* What the task requires
Transcribe every line of the material below exactly, leaving out the pictures.

* Working data

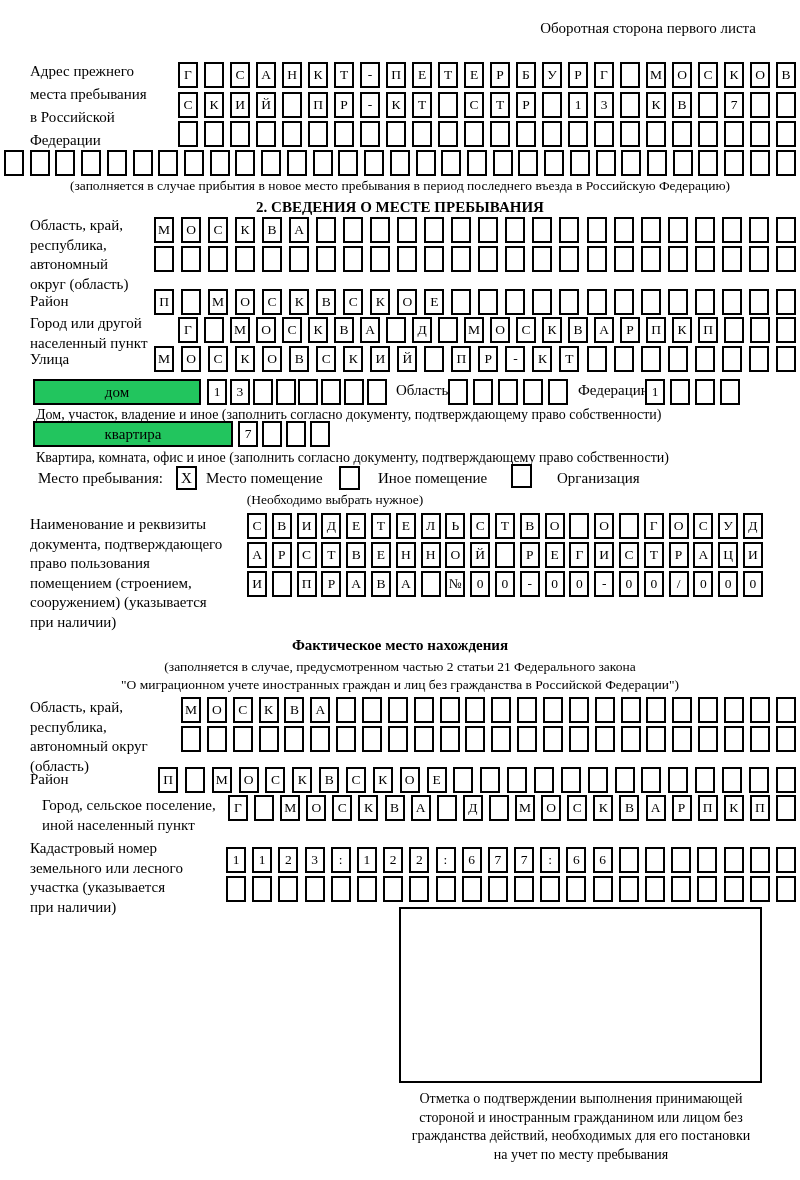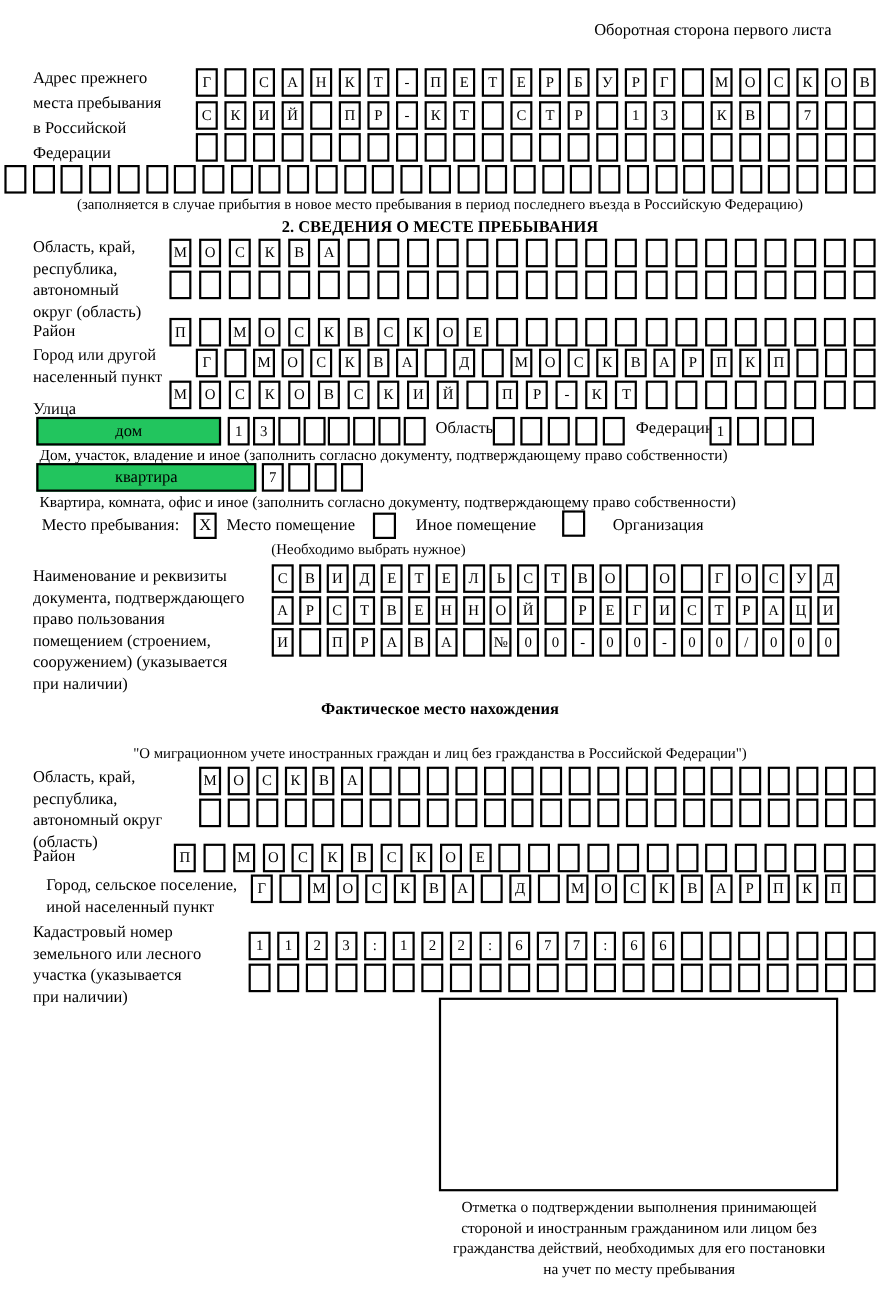--- a/index.html
+++ b/index.html
@@ -278,7 +278,7 @@
       <span class="cell"></span>
     </div>
 
-  <div class="abs lbl" style="left:30px; top:363px;">Улица</div>
+  <div class="abs lbl" style="left:30px; top:350px;">Улица</div>
   <div class="cellrow" style="left:154px; top:346px; width:642px;">
       <span class="cell">М</span>
       <span class="cell">О</span>

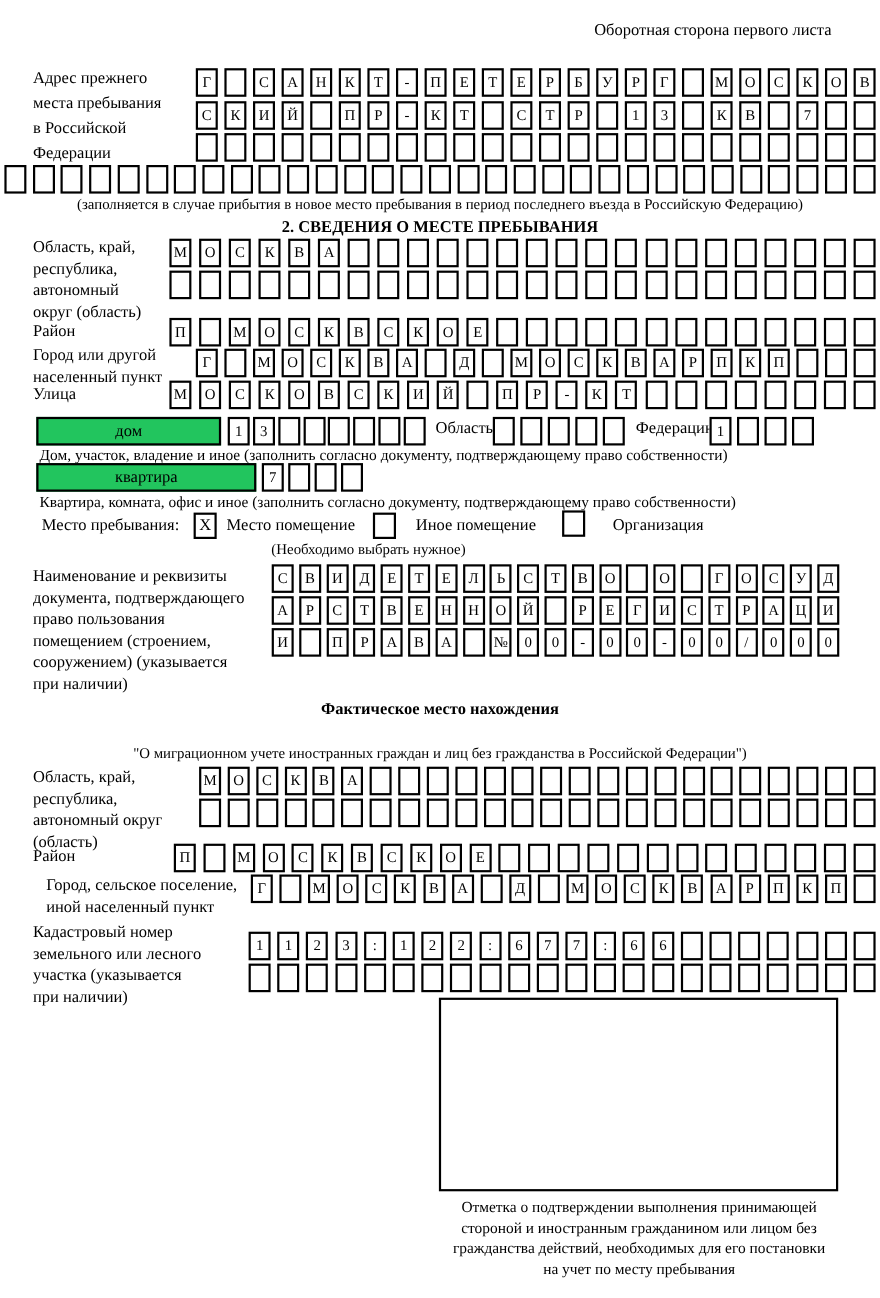--- a/index.html
+++ b/index.html
@@ -431,6 +431,7 @@
     </div>
 
   <div class="abs title" style="left:0; top:637px; width:800px;">Фактическое место нахождения</div>
+  <div class="abs note" style="left:0; top:659px; width:800px;">(заполняется в случае, предусмотренном частью 2 статьи 21 Федерального закона</div>
   <div class="abs note" style="left:0; top:677px; width:800px;">"О миграционном учете иностранных граждан и лиц без гражданства в Российской Федерации")</div>
 
   <div class="abs lbl" style="left:30px; top:698px;">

* Problem solution
--- a/index.html
+++ b/index.html
@@ -278,7 +278,7 @@
       <span class="cell"></span>
     </div>
 
-  <div class="abs lbl" style="left:30px; top:363px;">Улица</div>
+  <div class="abs lbl" style="left:30px; top:350px;">Улица</div>
   <div class="cellrow" style="left:154px; top:346px; width:642px;">
       <span class="cell">М</span>
       <span class="cell">О</span>

--- a/index.html
+++ b/index.html
@@ -431,6 +431,7 @@
     </div>
 
   <div class="abs title" style="left:0; top:637px; width:800px;">Фактическое место нахождения</div>
+  <div class="abs note" style="left:0; top:659px; width:800px;">(заполняется в случае, предусмотренном частью 2 статьи 21 Федерального закона</div>
   <div class="abs note" style="left:0; top:677px; width:800px;">"О миграционном учете иностранных граждан и лиц без гражданства в Российской Федерации")</div>
 
   <div class="abs lbl" style="left:30px; top:698px;">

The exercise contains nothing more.